1984             The adaptogens are nontoxic compounds with polyvalent mechanisms of action and pharmacological effects related to adaptability and                                 survival. (Farnsworth et al., 1984)
1994             Adaptogens are substances which elicit in an organism a state of nonspecifically raised resistance, allowing them to counteract stressor                                 signals and to adapt to exceptional strain (Wagner et al., 1994).
1999             Plant adaptogens are agents which reduce damaging effects of various stressors due to reduction of the reactivity of host defense system.                             They adapt organism to stress and have curative effect in stress induced disorders (Panossian et al., 1999).
1999             Adaptogens are metabolic regulators, which increase the ability of an organism to adapt to environmental factors and to avoid damage from                         such factors (Panossian et al., 1999).
2007             Adaptogenic substances have the capacity to normalize body functions and strengthen systems compromised by stress.
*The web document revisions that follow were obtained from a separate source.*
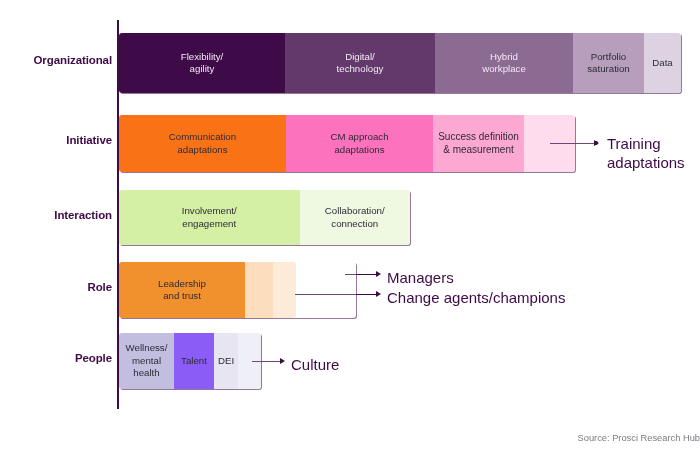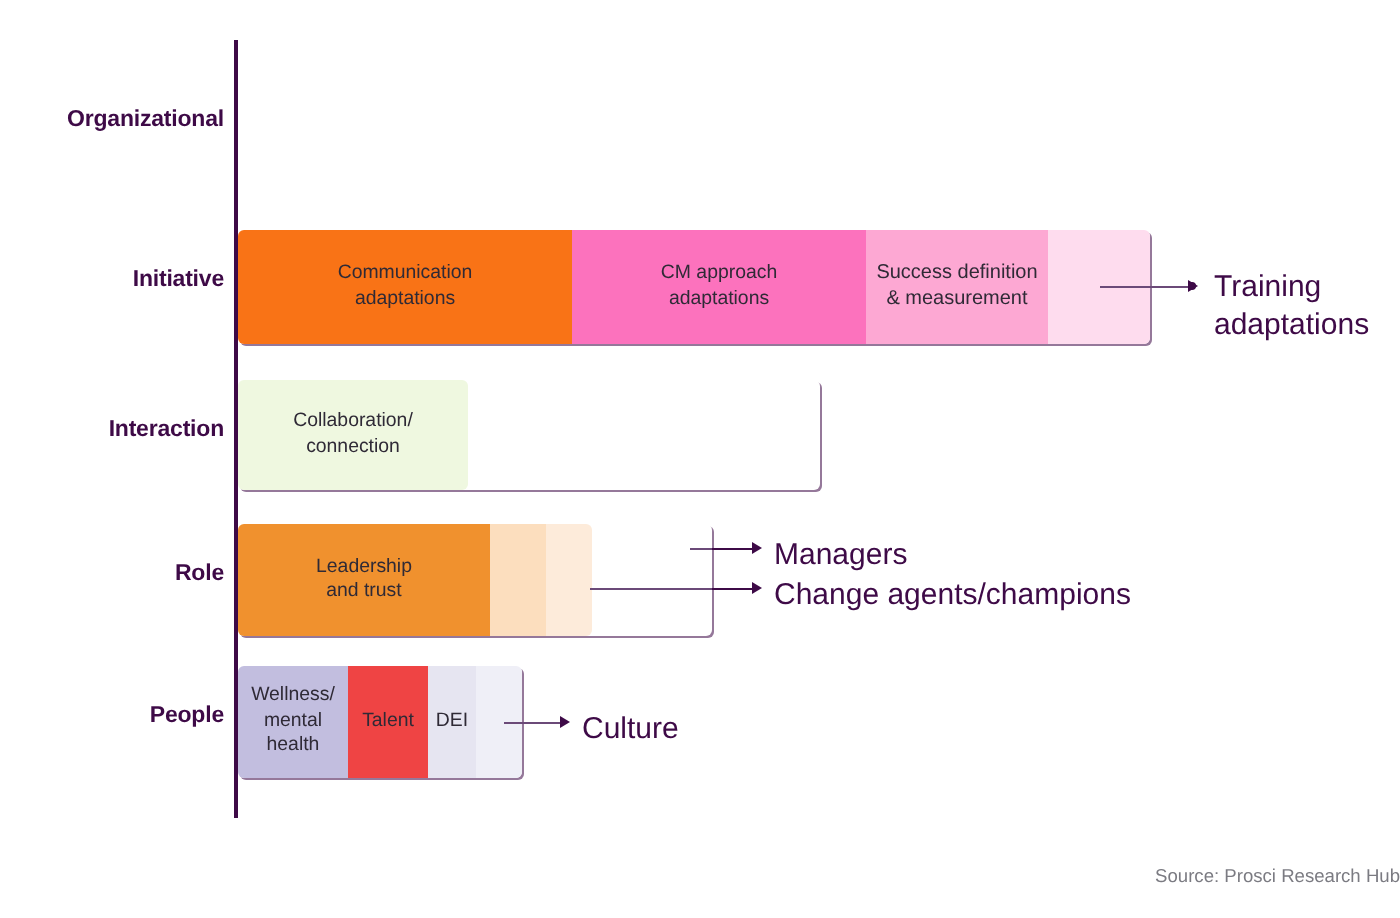"Flexibility/" div.bar { html: none -> <div> <div>Flexibility/ agility</div> <div>Digital/ technology</div> <div>Hybrid workplace</div> <div>Portfolio saturation</div> <div>Data</div> </div> }
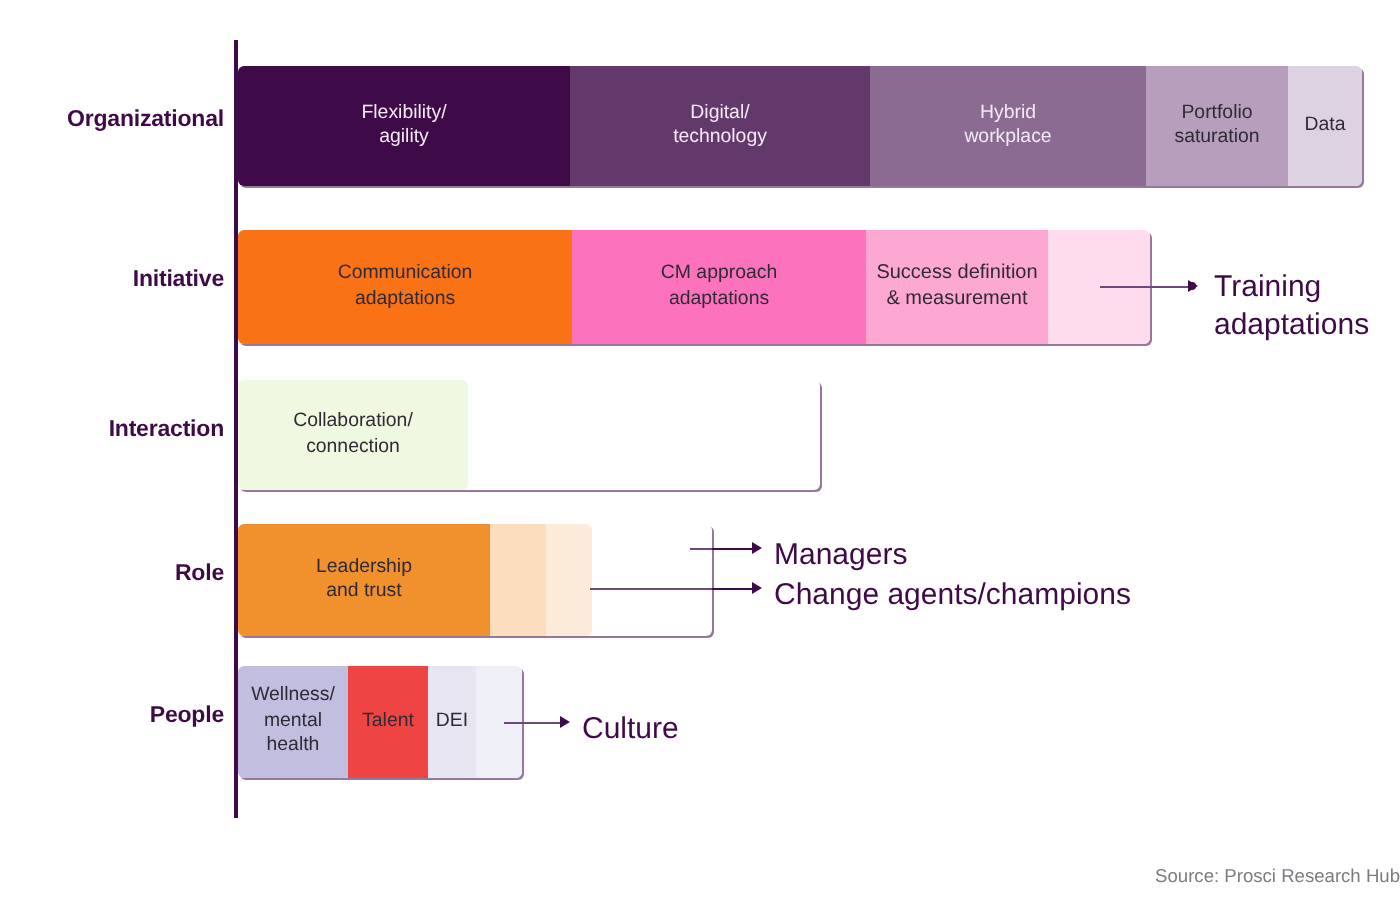"Involvement/" div.seg { html: none -> <div>Involvement/ engagement</div> }
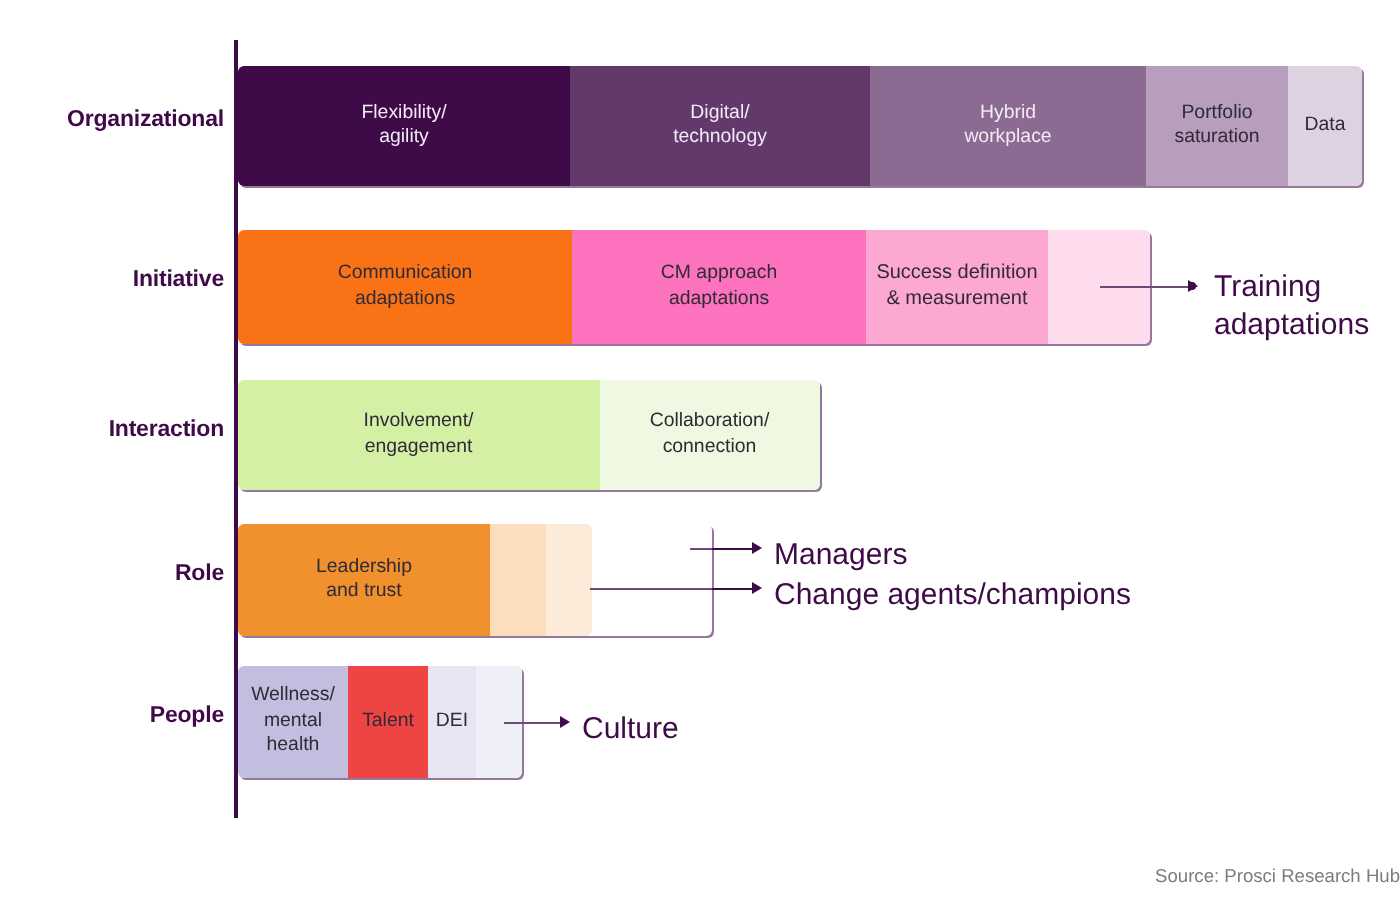"Talent" div.seg { background: #ef4444 -> #8b5cf6 }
They have a                                   protective effect on health against a wide variety of environmental assaults and emotional conditions (EMEA/HMPC/102655/2007).
2009             Adaptogens comprise a pharmacotherapeutic group of herbal preparations used to: increase attention and endurance in fatigue and                                     prevent/mitigate/reduce stress-induced impairments and disorders related to neuro-endocrine and immune systems [Panossian and Wikman, 2009].
2017             Botanical adaptogens are plant extracts, or specific constituents of plant extracts, which function to increase survival in animals and                                   humans by stimulating their adaptability to stress by inducing adaptive responses (Panossian and Amsterdam, 2017).
2017             Adaptogens are stress-response modifiers that increase an organism’s nonspecific resistance to stress by increasing its ability to adapt and                         survive. (Panossian, 2017).
2017             Botanical adaptogens are metabolic regulators that increase survival by increasing adaptability in stress. (Panossian, 2017).
2018             Adaptogens are natural compounds or plant extracts that increase adaptability and survival of living organisms to stress                                                       (Panossian et al., 2018).
???                Adaptogen – any of various natural substances used in herbal medicine to normalize and regulate the systems of the body.                                                       https://www.dictionary.com/browse/adaptogen.

Chemical class

The principal active constituents of adaptogenic plants (as investigated thus far, table 1) can be divided into two main chemical groups (1):

  1. Terpenoids, with a tetracyclic skeleton such as cortisol and testosterone: ginsenosides, sitoindosides, cucurbitacines, and withanolides.
  2. Aromatic compounds, that are structurally like catecholamines or tyrosine, including:
  • lignans: e.g. eleutheroside E (Eleutherococcus senticosus), schizandrin B (Schizandra chinensis)
  • phenylpropane derivatives: e.g. syringin (Eleutherococcus senticosus), rosavin (Rhodiola rosea)
  • phenylethane derivatives: e.g. salidroside, tyrosol (Rhodiola rosea).                                                                                                                        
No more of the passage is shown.